Ünlü Macar müzisyen Bela Bartok 1936 yılında Nazizm’in Macar toplumuna iyice sarmasıyla, ülkesinde daha fazla kalmak istemez ve folklorik araştırmalar yapmak için Türkiye hükümetine izin istediği bir mektup yazar. Fakat dönemin her şeyden şüphelenen devlet görevlileri Bartok'un bir casus olma ihtimali üzerinde daha fazla durur. Bartok yeni ufuklar keşfetme ümidiyle Türkiye’ye gelir ama hükümet görevlileri ona hem destek hem köstek olurlar...

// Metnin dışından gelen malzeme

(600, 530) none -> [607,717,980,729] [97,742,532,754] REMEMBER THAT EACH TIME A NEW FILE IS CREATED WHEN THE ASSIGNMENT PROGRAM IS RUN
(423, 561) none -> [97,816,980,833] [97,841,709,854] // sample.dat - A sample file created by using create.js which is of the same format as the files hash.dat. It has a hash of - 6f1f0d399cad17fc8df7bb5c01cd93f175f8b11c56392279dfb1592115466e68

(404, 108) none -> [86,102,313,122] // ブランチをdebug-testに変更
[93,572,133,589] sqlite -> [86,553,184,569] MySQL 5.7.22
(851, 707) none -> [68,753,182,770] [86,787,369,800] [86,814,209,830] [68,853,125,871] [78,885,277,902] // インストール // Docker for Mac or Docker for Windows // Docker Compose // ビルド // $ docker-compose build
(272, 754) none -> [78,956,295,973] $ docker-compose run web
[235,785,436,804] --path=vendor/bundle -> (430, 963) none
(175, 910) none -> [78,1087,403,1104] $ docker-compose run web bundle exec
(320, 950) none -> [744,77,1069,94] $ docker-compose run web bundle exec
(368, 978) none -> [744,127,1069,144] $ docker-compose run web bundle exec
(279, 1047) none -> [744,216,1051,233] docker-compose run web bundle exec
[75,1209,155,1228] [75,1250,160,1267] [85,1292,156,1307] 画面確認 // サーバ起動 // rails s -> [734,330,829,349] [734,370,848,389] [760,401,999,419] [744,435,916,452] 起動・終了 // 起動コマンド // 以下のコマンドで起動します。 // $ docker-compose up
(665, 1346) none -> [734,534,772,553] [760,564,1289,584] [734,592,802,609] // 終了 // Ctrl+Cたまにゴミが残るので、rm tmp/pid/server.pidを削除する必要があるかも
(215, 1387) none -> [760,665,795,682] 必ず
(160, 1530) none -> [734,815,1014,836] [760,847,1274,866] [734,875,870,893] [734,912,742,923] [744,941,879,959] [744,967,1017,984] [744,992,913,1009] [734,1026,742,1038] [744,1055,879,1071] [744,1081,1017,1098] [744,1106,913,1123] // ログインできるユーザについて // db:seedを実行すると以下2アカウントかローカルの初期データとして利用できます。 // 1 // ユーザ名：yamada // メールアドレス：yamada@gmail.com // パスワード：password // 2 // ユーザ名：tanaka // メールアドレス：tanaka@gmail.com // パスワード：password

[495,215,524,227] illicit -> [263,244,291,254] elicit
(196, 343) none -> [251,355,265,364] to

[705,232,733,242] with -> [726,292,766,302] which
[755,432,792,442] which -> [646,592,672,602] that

Ali Özgentürk diyor ki, ajanlar ve jandarmalar yardımıyla Anadolu türkülerinin kaydedilmesi, dağ dağ kağnı ile gezmek, dövülen köylüler, bir müzik adamını sorguya çeken valiler, gizli dosyalar, kısacası Bartok'un yolculuğunun kilit noktaları heyecanlı bir casusluk hikayesinin referanslarını taşıyor : "Bu proje benim için, Bartok’un şiirsel romantizmini, Nazilerin sebep olduğu yarım kalmışlığı ve köylülerin yarattığı ironi ve yabanlıkla dolu atmosferi temsil eder. Bartok günlüğüne “Jandarmalar bize iki köylü getirdiler. Köylüler korkmuştu ve hapse atılacaklarını düşünüyorlardı. Dehşete düşmüş ve kaybolmuşlardı. Bu beni çok rahatsız etti. Böylesi durumlara neden olmak istemezdim” diye yazmıştı."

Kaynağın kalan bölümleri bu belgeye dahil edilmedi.